Governo Federal se Manifesta Contra Caso de Assédio no BBB 26
O Governo Federal se pronunciou nesta segunda-feira (19) sobre o caso de assédio ocorrido no último domingo (18) dentro do reality show Big Brother Brasil 26. Pedro Henrique, participante do programa, tentou beijar à força a colega Jordana na despensa. Após a intervenção de outro participante, Paulo Augusto, Pedro foi confrontado e, antes de ser eliminado, justificou sua ação alegando ter sido pego pelo desejo e acreditando ter recebido sinais recíprocos de Jordana.
Em suas redes sociais, o governo declarou: “O Brasil assistiu a mais um episódio de assédio contra uma mulher. Se acontece até em rede nacional, imagina longe das câmeras”. A declaração reflete a preocupação do executivo com a naturalização da violência de gênero no país.
Políticos Criticam e Cobram Ações da Rede Globo
Diversos políticos utilizaram suas plataformas para repudiar o ato de Pedro Henrique e discutir a necessidade de medidas mais efetivas contra o assédio e outras formas de discriminação. O deputado estadual Guilherme Cortez (SP) foi além, apontando que Pedro cometeu não apenas assédio, mas também racismo religioso. “Lamentável a passagem de Pedro pelo BBB. Racismo religioso, assédio. Triste ver essas cenas em um programa em rede nacional, porque certamente isso não é entretenimento. Mas que sirva de reflexão para os muitos que cotidianamente banalizam e reproduzem atitudes como essas”, escreveu o deputado.
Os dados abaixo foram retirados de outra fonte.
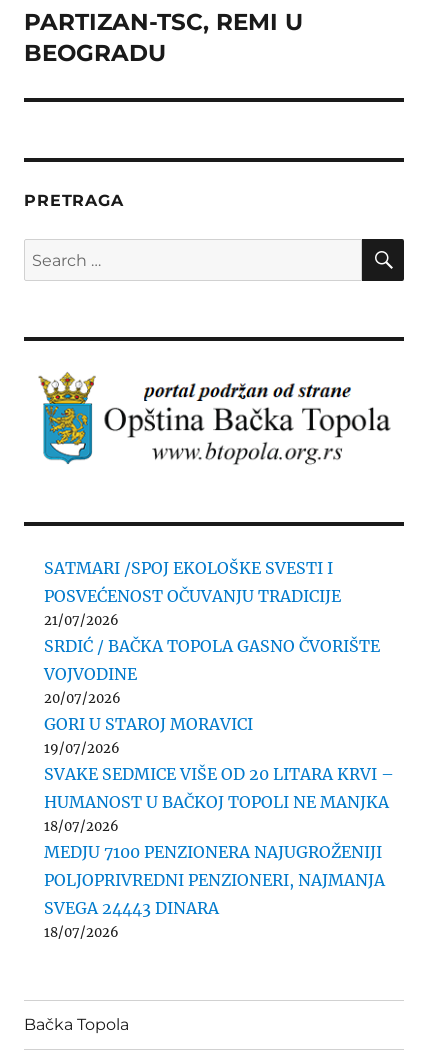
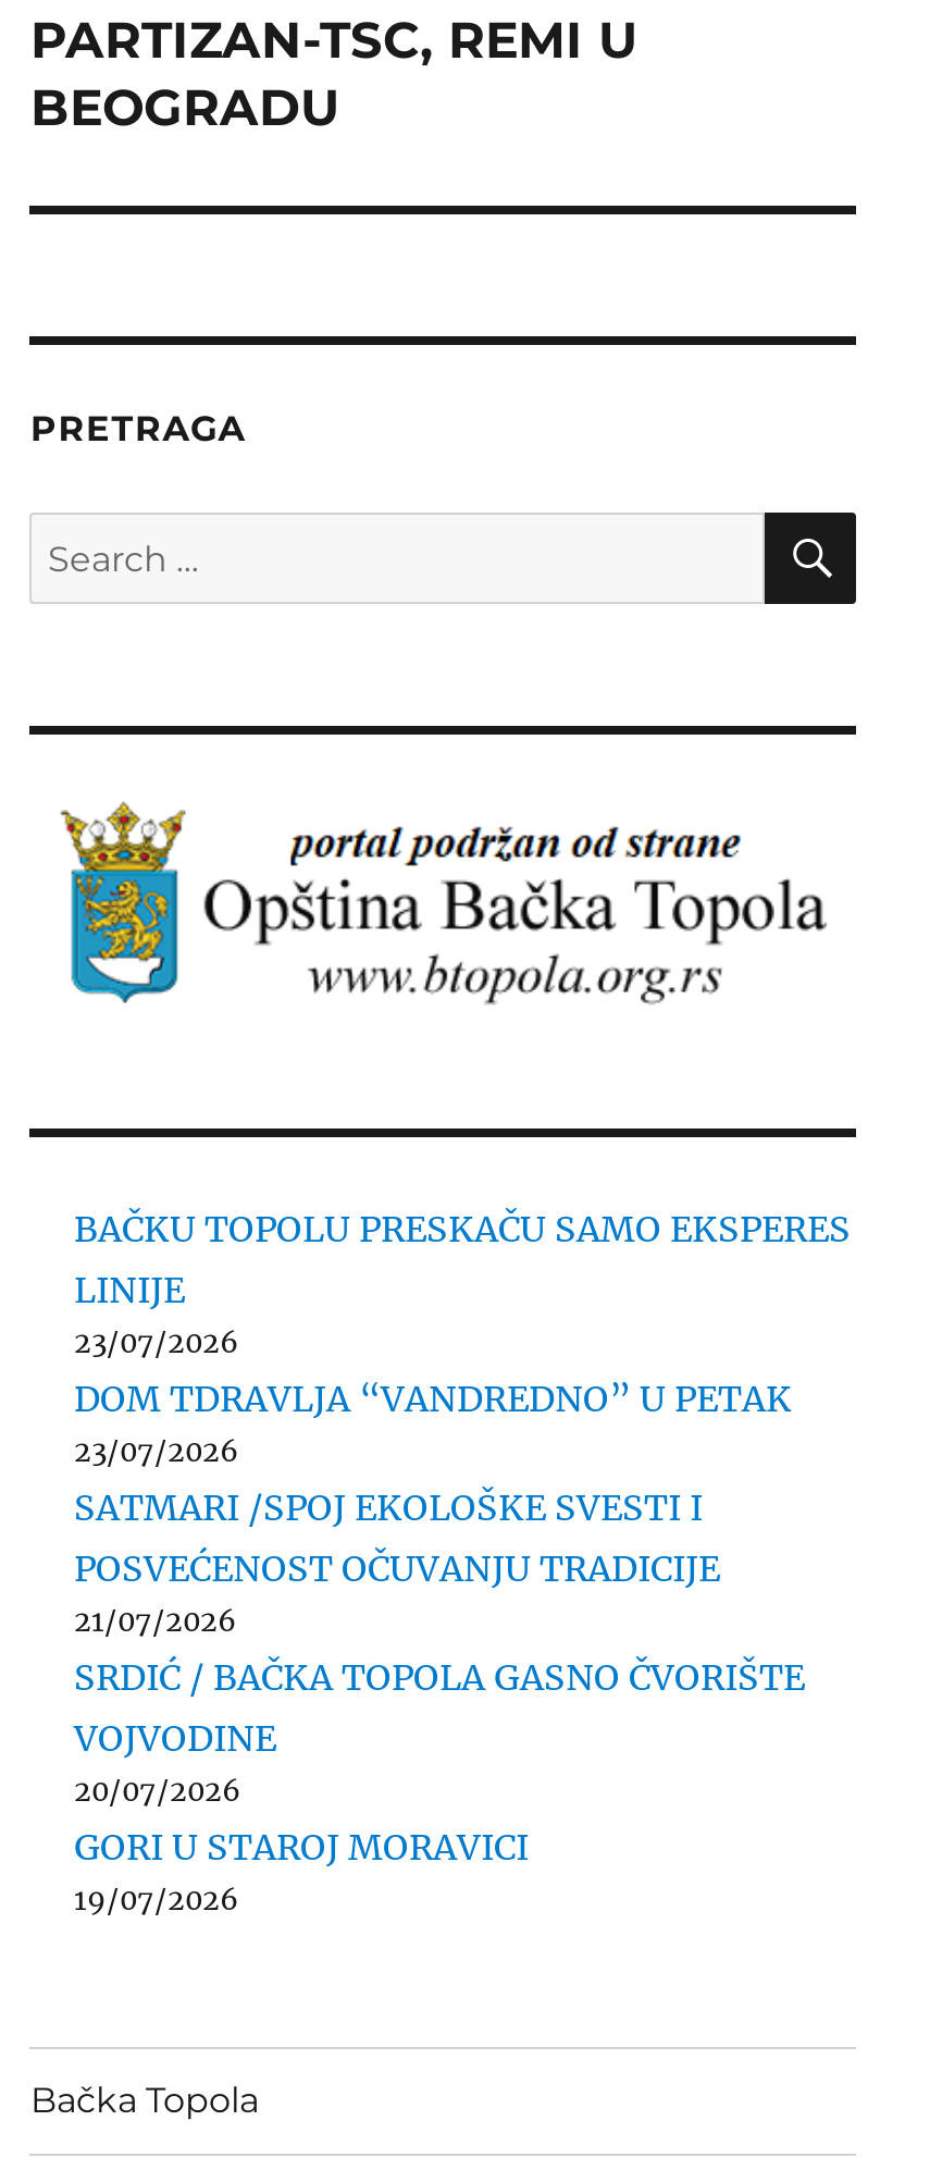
none -> [74,1206,851,1470] BAČKU TOPOLU PRESKAČU SAMO EKSPERES | LINIJE | 23/07/2026 | DOM TDRAVLJA “VANDREDNO” U PETAK | 23/07/2026
moved [44,558,380,757] -> [74,1485,805,1918]: SATMARI /SPOJ EKOLOŠKE SVESTI I | POSVEĆENOST OČUVANJU TRADICIJE | 21/07/2026 | SRDIĆ / BAČKA TOPOLA GASNO ČVORIŠTE | VOJVODINE | 20/07/2026 | GORI U STAROJ MORAVICI | 19/07/2026
[44,764,394,941] SVAKE SEDMICE VIŠE OD 20 LITARA KRVI – | HUMANOST U BAČKOJ TOPOLI NE MANJKA | 18/07/2026 | MEDJU 7100 PENZIONERA NAJUGROŽENIJI | POLJOPRIVREDNI PENZIONERI, NAJMANJA | SVEGA 24443 DINARA | 18/07/2026 -> none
Erika Hilton Questiona Critérios de Seleção da Rede Globo
A deputada federal Erika Hilton expressou sua preocupação com o histórico do programa em convidar participantes com perfis questionáveis. “Torço para que todos esses casos sejam infelizes acidentes. Mas, por enquanto, o histórico do programa é triste: em quase toda edição acabam convidando um assediador, e quase nunca convidam mulheres como a Ana Paula Renault. É, no mínimo, hora da Globo repensar seus processos. O assédio sexual afeta, sistematicamente, mais de 50% da população brasileira”, ressaltou Erika, questionando a emissora sobre seus critérios de seleção.
Paulo Pimenta e Fernanda Melchionna Enfatizam Gravidade do Crime
O deputado federal Paulo Pimenta classificou o episódio como revoltante, destacando que a situação não se trata de entretenimento, mas sim de um crime. Complementando a crítica, a deputada federal Fernanda Melchionna apontou a naturalização da violência contra a mulher como um fator que contribui para a falta de intimidação dos agressores. “O mais revoltante é que o assediador sequer se intimidou diante das câmeras da casa mais vigiada do Brasil. Isso demonstra a naturalização da violência contra as mulheres, que precisa ser enfrentada com firmeza”, declarou a deputada.